Problem details.
Look below for the line that has "is sent uncompressed.". Set down the lines from there through the line that has "AFTER CRC verification.", exactly as written.

Given data.
+ + + + +
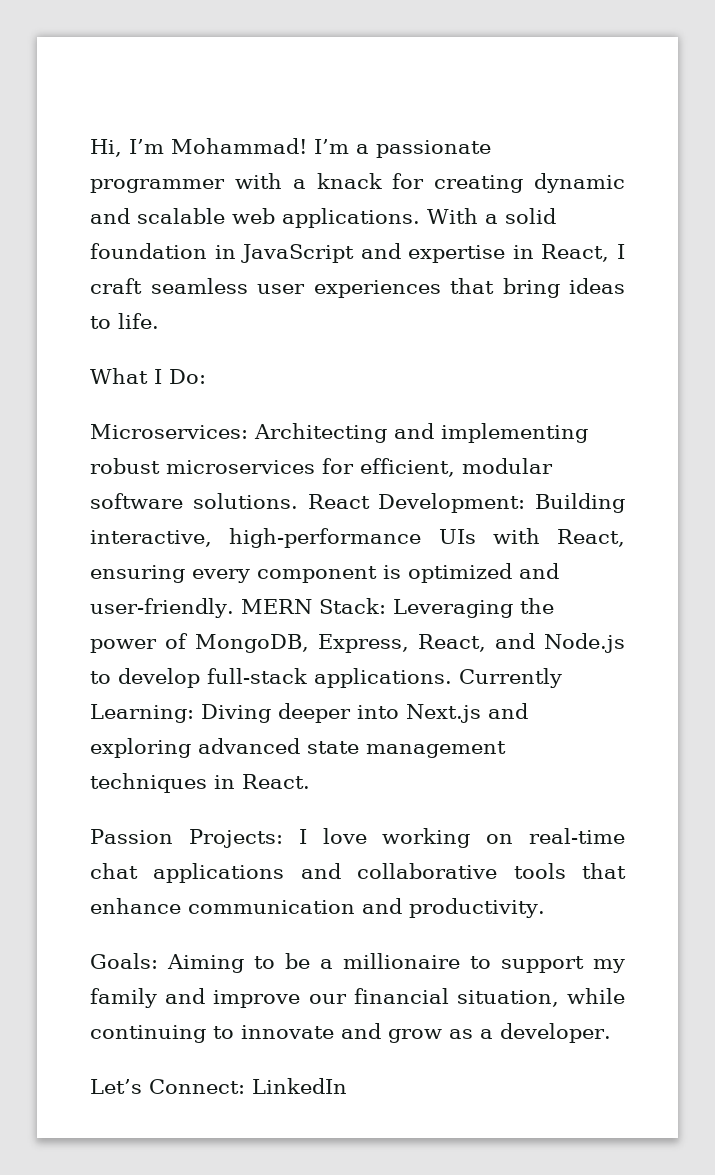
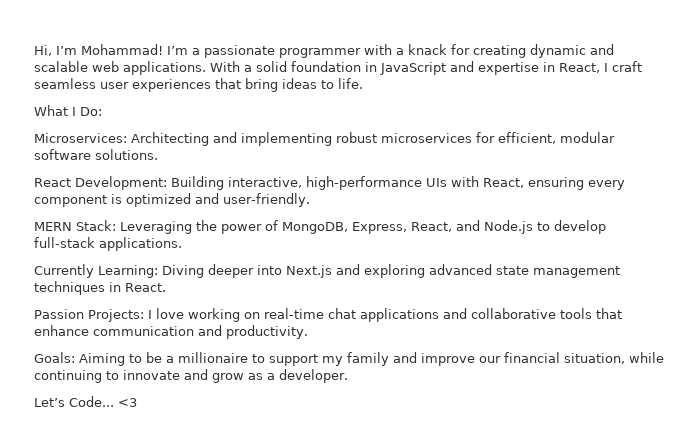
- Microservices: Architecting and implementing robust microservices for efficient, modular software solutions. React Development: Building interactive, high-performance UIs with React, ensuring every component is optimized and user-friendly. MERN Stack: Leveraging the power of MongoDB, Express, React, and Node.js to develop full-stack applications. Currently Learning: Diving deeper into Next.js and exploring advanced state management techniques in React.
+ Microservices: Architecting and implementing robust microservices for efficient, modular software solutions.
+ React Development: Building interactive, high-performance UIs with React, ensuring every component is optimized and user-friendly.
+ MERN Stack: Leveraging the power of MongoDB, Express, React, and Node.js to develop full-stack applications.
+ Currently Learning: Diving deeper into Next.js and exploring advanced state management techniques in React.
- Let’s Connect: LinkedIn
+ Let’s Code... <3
+ + + + +
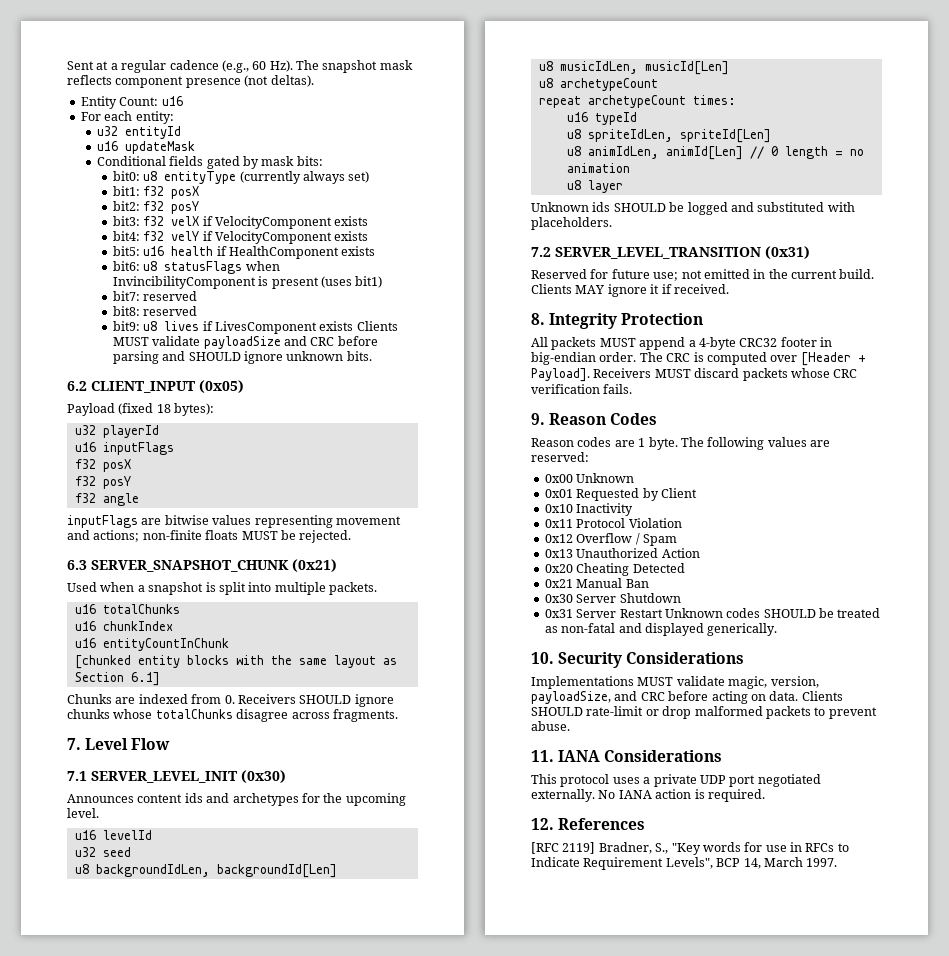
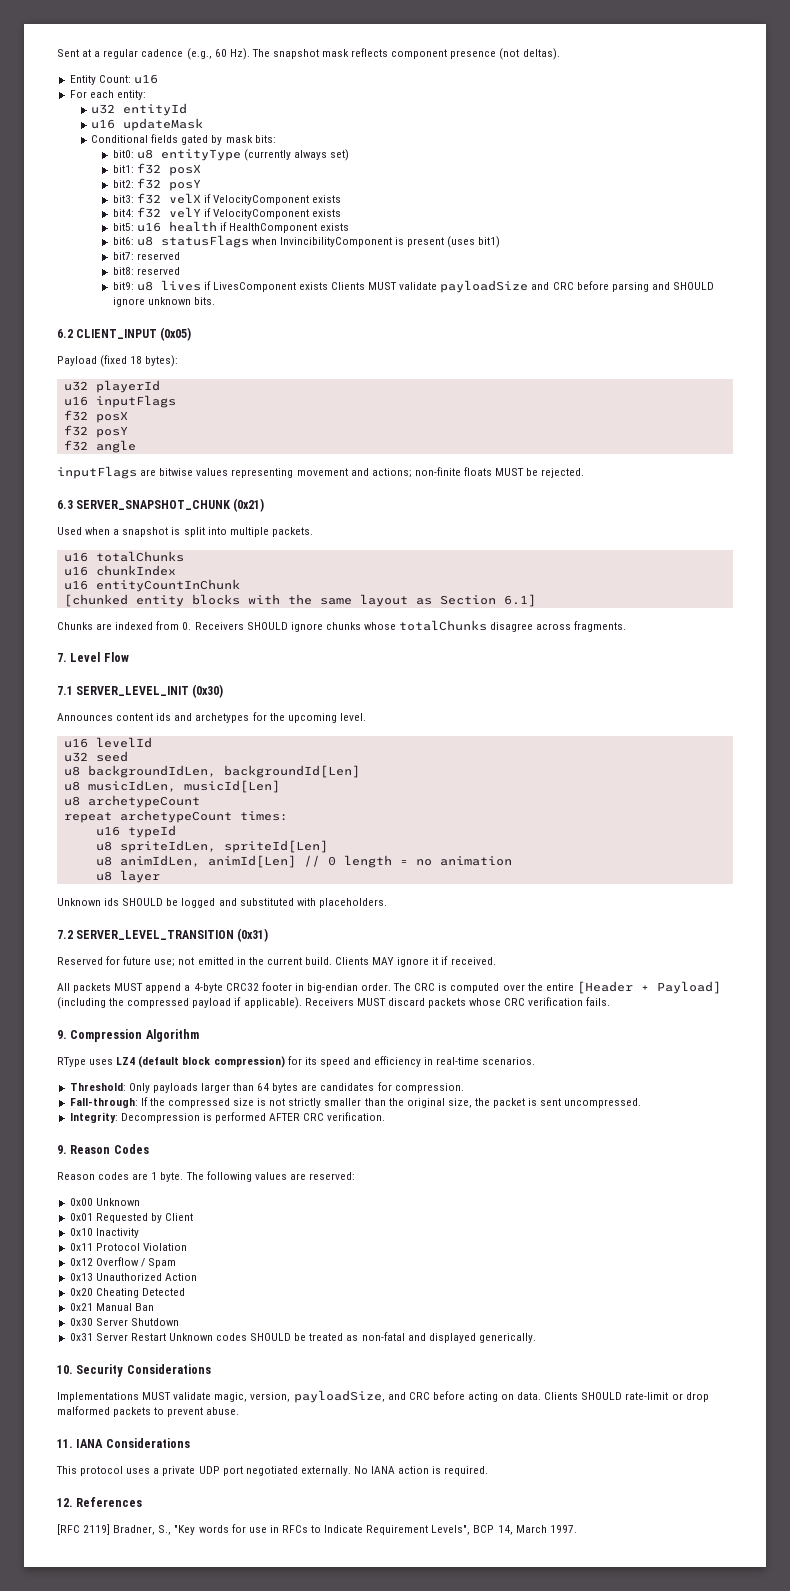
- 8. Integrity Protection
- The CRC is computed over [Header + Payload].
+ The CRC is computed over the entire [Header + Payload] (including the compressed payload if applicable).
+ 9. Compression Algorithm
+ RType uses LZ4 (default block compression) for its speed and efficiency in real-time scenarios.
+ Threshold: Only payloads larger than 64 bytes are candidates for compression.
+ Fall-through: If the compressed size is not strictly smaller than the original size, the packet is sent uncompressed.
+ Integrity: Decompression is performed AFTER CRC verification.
+ + + + +
Answer box.
+ Fall-through: If the compressed size is not strictly smaller than the original size, the packet is sent uncompressed.
+ Integrity: Decompression is performed AFTER CRC verification.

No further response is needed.